Top to bottom, every record is to be copied word for word.

BEGIN Source material

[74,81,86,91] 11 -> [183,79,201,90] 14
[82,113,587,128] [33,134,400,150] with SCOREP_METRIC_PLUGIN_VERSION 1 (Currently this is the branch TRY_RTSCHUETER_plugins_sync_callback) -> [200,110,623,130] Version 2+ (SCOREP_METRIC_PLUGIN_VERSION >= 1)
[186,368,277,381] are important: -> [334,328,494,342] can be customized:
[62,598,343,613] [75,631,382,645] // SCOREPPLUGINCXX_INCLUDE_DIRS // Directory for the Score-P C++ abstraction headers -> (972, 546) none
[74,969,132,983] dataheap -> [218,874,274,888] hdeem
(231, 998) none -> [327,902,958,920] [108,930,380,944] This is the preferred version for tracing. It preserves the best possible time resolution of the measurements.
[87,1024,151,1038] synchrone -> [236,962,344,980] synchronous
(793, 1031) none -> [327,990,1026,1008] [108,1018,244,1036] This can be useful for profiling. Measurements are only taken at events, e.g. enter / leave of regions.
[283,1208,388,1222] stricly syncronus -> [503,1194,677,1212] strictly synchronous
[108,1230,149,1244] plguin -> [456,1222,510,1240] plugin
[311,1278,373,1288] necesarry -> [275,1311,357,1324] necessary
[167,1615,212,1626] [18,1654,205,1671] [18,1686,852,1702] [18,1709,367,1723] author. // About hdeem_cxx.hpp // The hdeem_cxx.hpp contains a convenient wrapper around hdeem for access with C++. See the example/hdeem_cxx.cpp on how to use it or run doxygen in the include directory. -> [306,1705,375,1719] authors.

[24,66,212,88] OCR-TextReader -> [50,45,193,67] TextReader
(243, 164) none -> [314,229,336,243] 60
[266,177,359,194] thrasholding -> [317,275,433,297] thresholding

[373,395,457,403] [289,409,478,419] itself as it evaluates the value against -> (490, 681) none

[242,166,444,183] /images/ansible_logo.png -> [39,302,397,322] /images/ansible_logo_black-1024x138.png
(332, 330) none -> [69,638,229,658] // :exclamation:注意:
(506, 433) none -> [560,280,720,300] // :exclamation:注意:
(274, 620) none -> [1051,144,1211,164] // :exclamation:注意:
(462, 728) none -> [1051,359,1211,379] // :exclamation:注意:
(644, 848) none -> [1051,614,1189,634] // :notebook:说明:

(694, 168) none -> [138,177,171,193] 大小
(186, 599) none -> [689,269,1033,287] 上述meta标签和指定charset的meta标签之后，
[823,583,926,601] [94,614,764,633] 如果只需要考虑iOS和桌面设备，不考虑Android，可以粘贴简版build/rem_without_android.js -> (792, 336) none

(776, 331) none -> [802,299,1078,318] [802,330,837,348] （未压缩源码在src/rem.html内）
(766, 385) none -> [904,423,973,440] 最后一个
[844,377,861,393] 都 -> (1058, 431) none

END Source material

## [Answer for the task]
[74,81,86,91] 11 -> [183,79,201,90] 14
[82,113,587,128] [33,134,400,150] with SCOREP_METRIC_PLUGIN_VERSION 1 (Currently this is the branch TRY_RTSCHUETER_plugins_sync_callback) -> [200,110,623,130] Version 2+ (SCOREP_METRIC_PLUGIN_VERSION >= 1)
[186,368,277,381] are important: -> [334,328,494,342] can be customized:
[62,598,343,613] [75,631,382,645] // SCOREPPLUGINCXX_INCLUDE_DIRS // Directory for the Score-P C++ abstraction headers -> (972, 546) none
[74,969,132,983] dataheap -> [218,874,274,888] hdeem
(231, 998) none -> [327,902,958,920] [108,930,380,944] This is the preferred version for tracing. It preserves the best possible time resolution of the measurements.
[87,1024,151,1038] synchrone -> [236,962,344,980] synchronous
(793, 1031) none -> [327,990,1026,1008] [108,1018,244,1036] This can be useful for profiling. Measurements are only taken at events, e.g. enter / leave of regions.
[283,1208,388,1222] stricly syncronus -> [503,1194,677,1212] strictly synchronous
[108,1230,149,1244] plguin -> [456,1222,510,1240] plugin
[311,1278,373,1288] necesarry -> [275,1311,357,1324] necessary
[167,1615,212,1626] [18,1654,205,1671] [18,1686,852,1702] [18,1709,367,1723] author. // About hdeem_cxx.hpp // The hdeem_cxx.hpp contains a convenient wrapper around hdeem for access with C++. See the example/hdeem_cxx.cpp on how to use it or run doxygen in the include directory. -> [306,1705,375,1719] authors.

[24,66,212,88] OCR-TextReader -> [50,45,193,67] TextReader
(243, 164) none -> [314,229,336,243] 60
[266,177,359,194] thrasholding -> [317,275,433,297] thresholding

[373,395,457,403] [289,409,478,419] itself as it evaluates the value against -> (490, 681) none

[242,166,444,183] /images/ansible_logo.png -> [39,302,397,322] /images/ansible_logo_black-1024x138.png
(332, 330) none -> [69,638,229,658] // :exclamation:注意:
(506, 433) none -> [560,280,720,300] // :exclamation:注意:
(274, 620) none -> [1051,144,1211,164] // :exclamation:注意:
(462, 728) none -> [1051,359,1211,379] // :exclamation:注意:
(644, 848) none -> [1051,614,1189,634] // :notebook:说明:

(694, 168) none -> [138,177,171,193] 大小
(186, 599) none -> [689,269,1033,287] 上述meta标签和指定charset的meta标签之后，
[823,583,926,601] [94,614,764,633] 如果只需要考虑iOS和桌面设备，不考虑Android，可以粘贴简版build/rem_without_android.js -> (792, 336) none

(776, 331) none -> [802,299,1078,318] [802,330,837,348] （未压缩源码在src/rem.html内）
(766, 385) none -> [904,423,973,440] 最后一个
[844,377,861,393] 都 -> (1058, 431) none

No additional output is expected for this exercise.